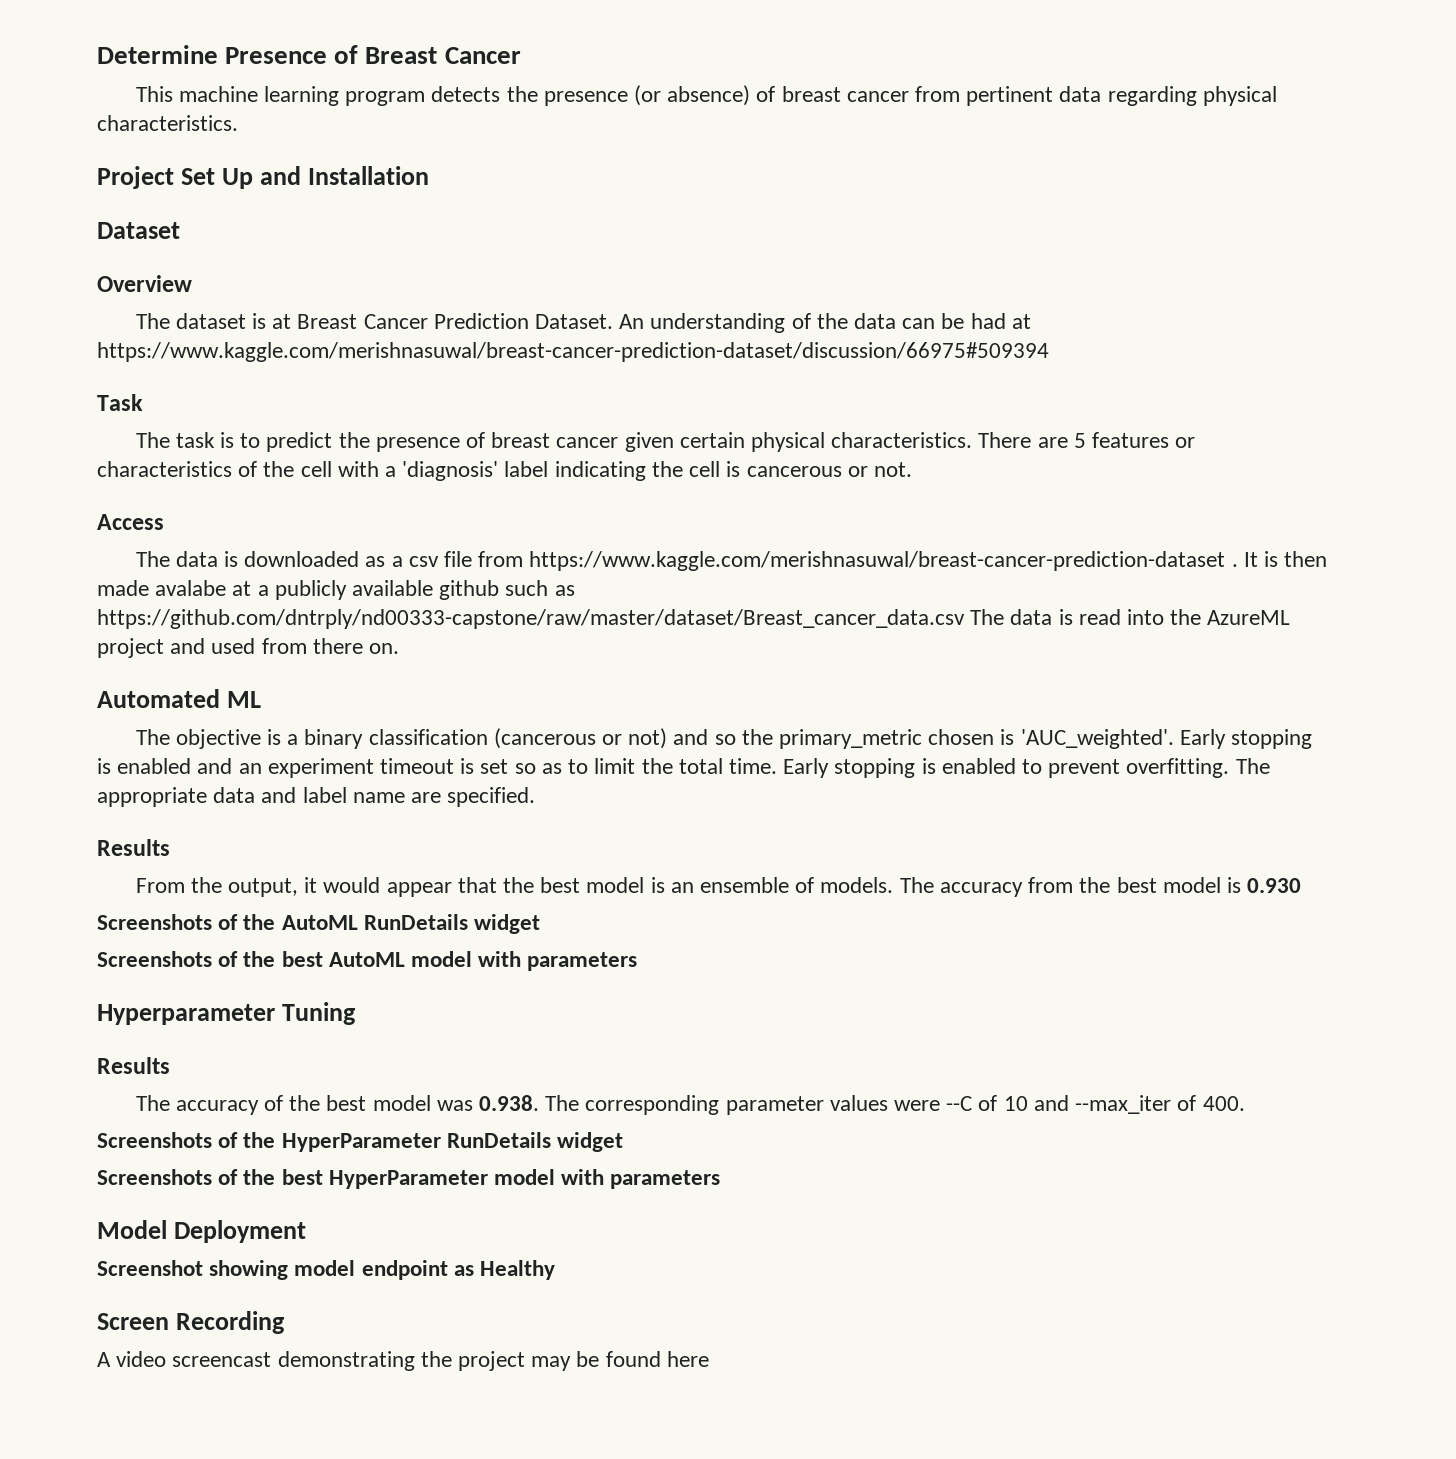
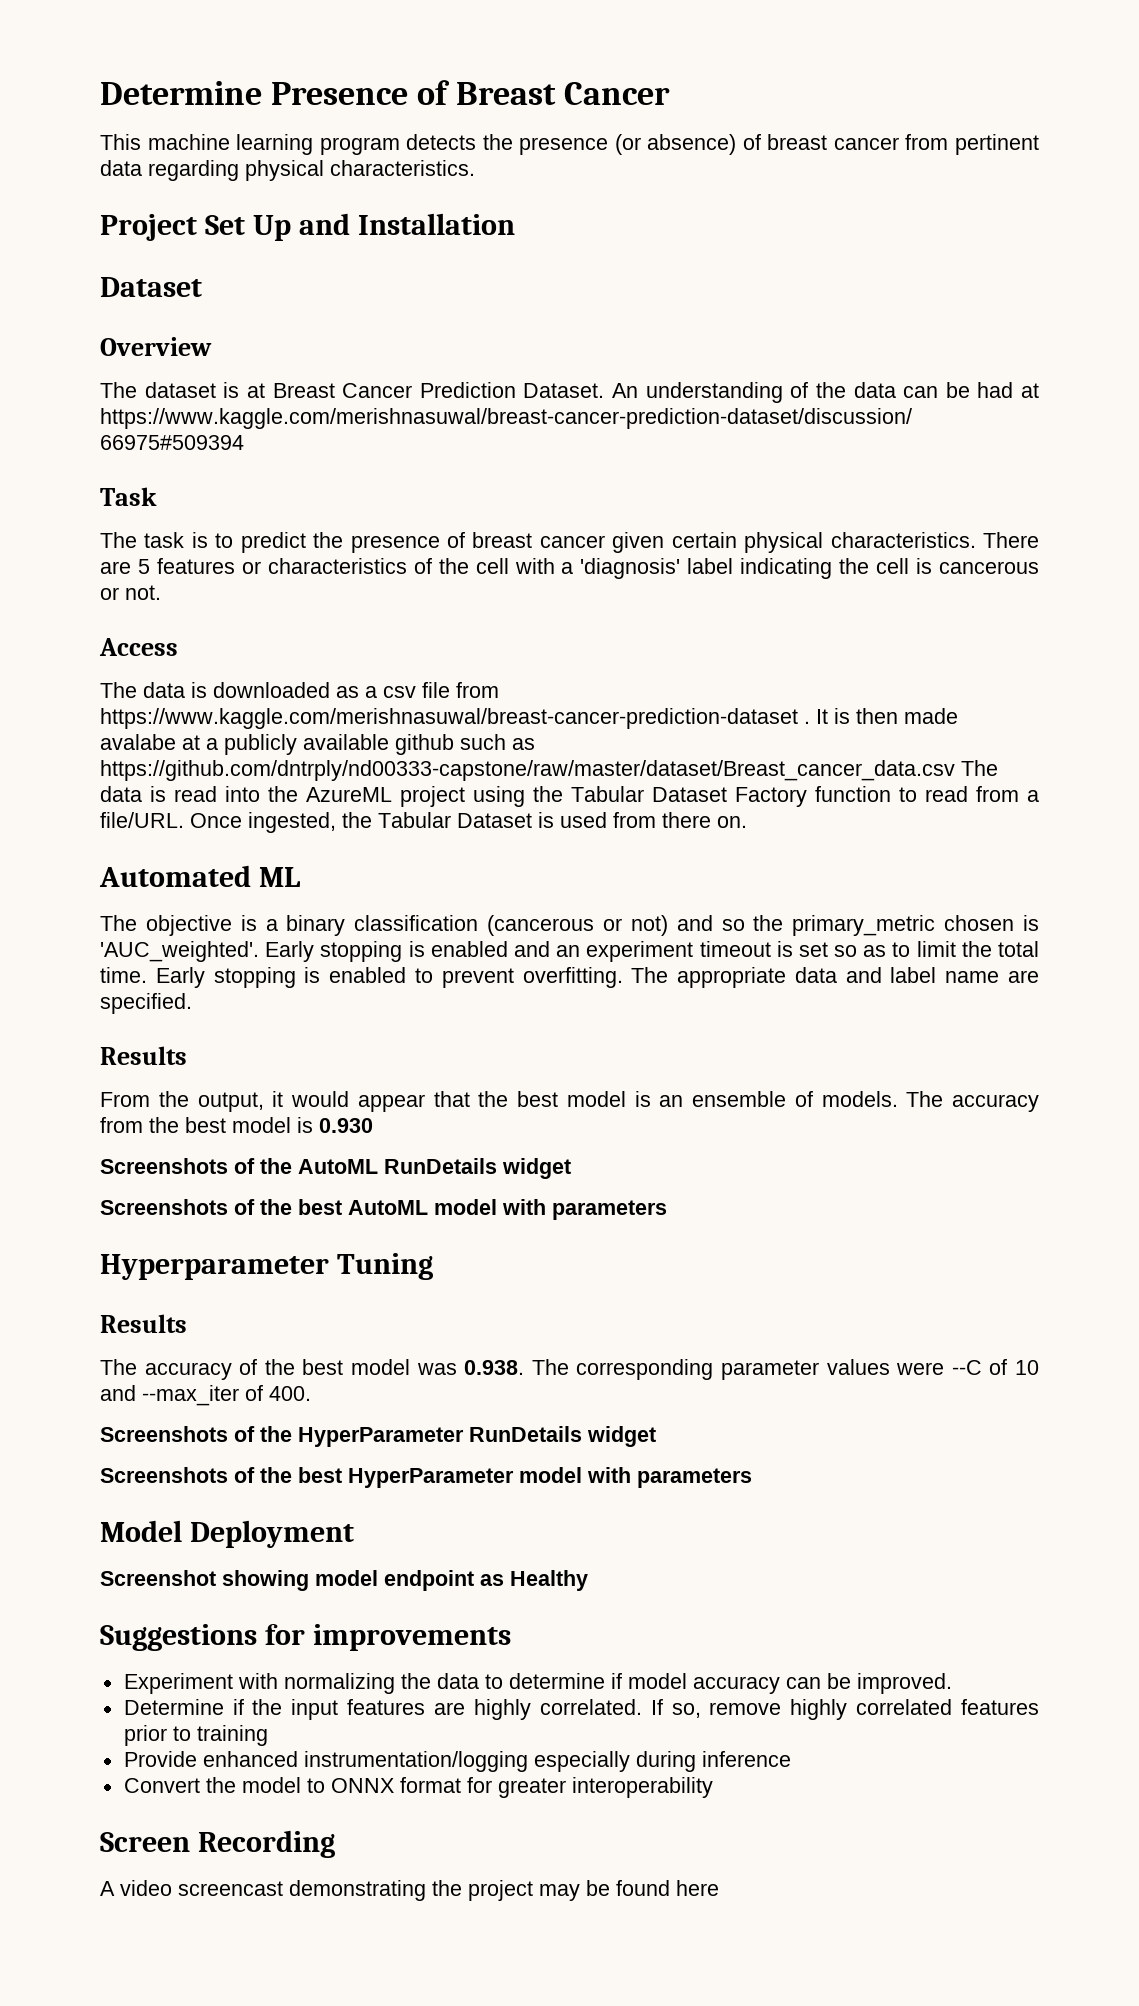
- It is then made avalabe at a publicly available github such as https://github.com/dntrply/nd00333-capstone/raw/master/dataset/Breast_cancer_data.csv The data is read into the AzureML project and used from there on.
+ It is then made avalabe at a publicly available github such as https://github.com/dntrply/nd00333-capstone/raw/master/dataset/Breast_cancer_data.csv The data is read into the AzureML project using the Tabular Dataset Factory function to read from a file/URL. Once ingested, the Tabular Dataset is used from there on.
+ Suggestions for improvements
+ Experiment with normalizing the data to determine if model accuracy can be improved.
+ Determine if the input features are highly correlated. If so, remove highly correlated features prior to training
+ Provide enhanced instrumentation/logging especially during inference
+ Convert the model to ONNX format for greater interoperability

= = = = =

Count the lines of the material that contain the word "model" and state the resulting number without further remark.

2